Windows 7 adds the ability to change the DPI by doing only a log off, not a full reboot and makes it a per-user setting. Additionally, Windows 7 reads the monitor DPI from the EDID and automatically sets the DPI value to match the monitor's physical pixel density, unless the effective resolution is less than 1024 x 768.
In Windows 8, only the DPI scaling percentage is shown in the DPI changing dialog and the display of the raw DPI value has been removed.[9] In Windows 8.1, the global setting to disable DPI virtualization (only use XP-style scaling) is removed.[9] At pixel densities higher than 120 PPI (125%), DPI virtualization is enabled for all applications without a DPI aware flag (manifest) set inside the EXE. Windows 8.1 retains a per-application option to disable DPI virtualization of an app.[9] Windows 8.1 also adds the ability for each display to use an independent DPI setting, although it calculates this automatically for each display. Windows 8.1 prevents a user from forcibly enabling DPI virtualization of an application. Therefore, if an application wrongly claims to be DPI-aware, it will look too small on high-DPI displays in 8.1, and a user cannot correct that.[10]
Windows 10 adds manual control over DPI for individual monitors. In addition, Windows 10 version 1703 brings back the XP-style GDI scaling under a "System (Enhanced)" option. This option combines GDI+'s text rendering at a higher resolution with the usual scaling of other elements, so that text appears crisper than in the normal "System" virtualization mode.[11]
Since Android 1.6 "Donut" (September 2009)[12] Android has provided support for multiple screen sizes and densities. Android expresses layout dimensions and position via the density-independent pixel or "dp" which is defined as one physical pixel on a 160 dpi screen. At runtime, the system transparently handles any scaling of the dp units, as necessary, based on the actual density of the screen in use.[13]
To aid in the creation of underlying bitmaps, Android categorizes resources based on screen size and density:
The Xft library, the font rendering library for the X11 system, has a dpi setting that defaults to 75. This is simply a wrapper around the FC_DPI system in fontconfig, but it suffices for scaling the text in Xft-based applications. The mechanism is also detected by desktop environments to set its own DPI, usually in conjunction with the EDID-based family of Xlib functions. The latter has been rendered ineffective in Xorg Server 1.7; since then EDID information is only exposed to XRandR.[14]

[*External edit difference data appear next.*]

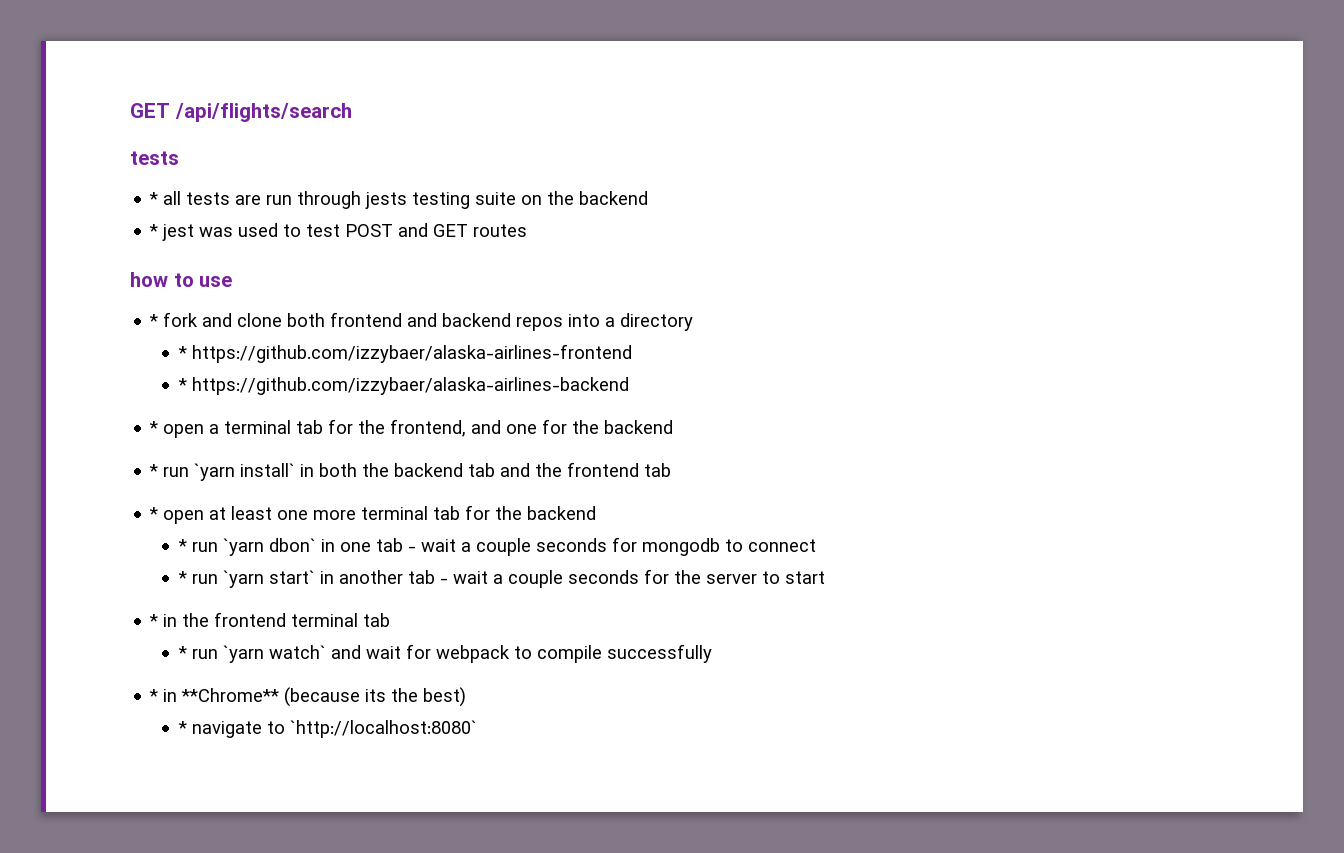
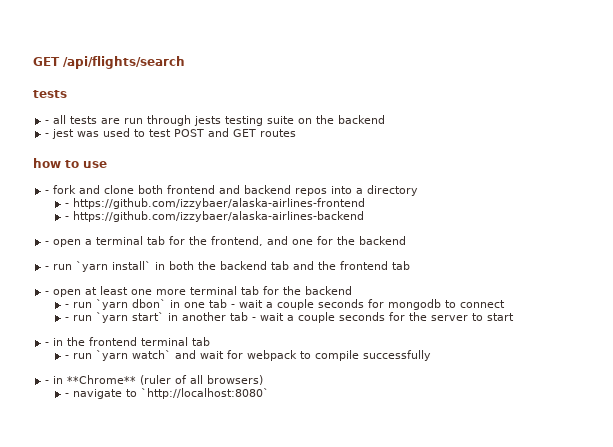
[149,192,159,205] * -> [45,120,50,124] -
[149,224,159,237] * -> [45,133,50,137] -
[149,314,159,327] * -> [45,190,50,194] -
[177,346,187,359] * -> [65,203,70,207] -
[177,378,187,391] * -> [65,216,70,220] -
[149,421,159,434] * -> [45,241,50,245] -
[149,464,159,477] * -> [45,266,50,270] -
[149,507,159,520] * -> [45,291,50,295] -
[177,539,187,552] * -> [65,304,70,308] -
[177,571,187,584] * -> [65,317,70,321] -
[149,614,159,627] * -> [45,342,50,346] -
[177,646,187,659] * -> [65,355,70,359] -
[149,689,159,702] * -> [45,380,50,384] -
[284,687,467,707] [177,721,187,734] (because its the best) // * -> [140,375,264,385] [65,393,70,397] (ruler of all browsers) // -

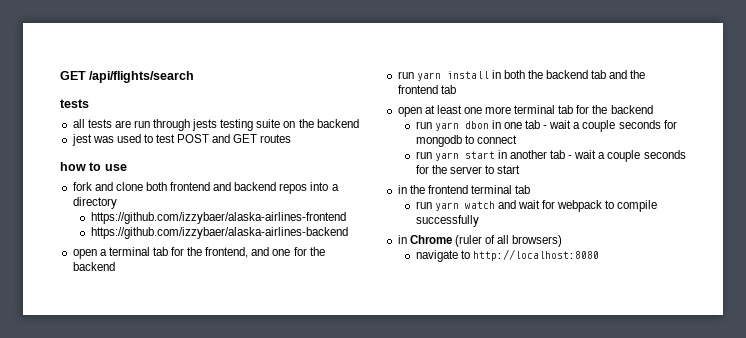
[45,120,50,124] - -> (89, 103) none
[45,133,50,137] - -> (359, 123) none
[45,190,50,194] - -> (127, 167) none
[65,203,70,207] - -> (117, 203) none
[65,216,70,220] - -> (346, 218) none
[45,241,50,245] - -> (348, 233) none
[45,261,152,272] - run `yarn install` -> [397,71,489,81] run yarn install
[45,291,50,295] - -> (456, 89) none
[65,299,167,310] - run `yarn dbon` -> [415,121,489,131] run yarn dbon
[65,312,165,323] - run `yarn start` -> [415,151,495,161] run yarn start
[45,342,50,346] - -> (521, 169) none
[65,350,172,361] - run `yarn watch` -> [415,201,495,211] run yarn watch
[45,375,137,384] - in **Chrome** -> [397,235,452,244] in Chrome
[65,393,70,397] - -> (563, 241) none
[141,388,270,399] `http://localhost:8080` -> [472,249,599,261] http://localhost:8080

In 2013, the GNOME desktop environment began efforts to bring resolution independence ("hi-DPI" support) for various parts of the graphics stack. Developer Alexander Larsson initially wrote[15] about changes required in GTK+, Cairo, Wayland and the GNOME themes. At the end of the BoF sessions at GUADEC 2013, GTK+ developer Matthias Clasen mentioned that hi-DPI support would be "pretty complete" in GTK 3.10[16] once work on Cairo would be completed. As of January 2014, hi-DPI support for Clutter and GNOME Shell is ongoing work.[17] [18] [19] [20]
Gtk supports scaling all UI elements by integer factors, and all text by any non-negative real number factors. As of 2019, Fractional scaling of the UI by scaling up and then down is experimental.[21]
Although not related to true resolution independence, some other operating systems use GUIs that are able to adapt to changed font sizes. Microsoft Windows 95 onwards used the Marlett TrueType font in order to scale some window controls (close, maximize, minimize, resize handles) to arbitrary sizes. AmigaOS from version 2.04 (1991) was able to adapt its window controls to any font size.
Video games are often resolution-independent; an early example is Another World for DOS, which used polygons to draw its 2D content and was later remade using the same polygons at a much higher resolution. 3D games are resolution-independent since the perspective is calculated every frame and so it can vary its resolution.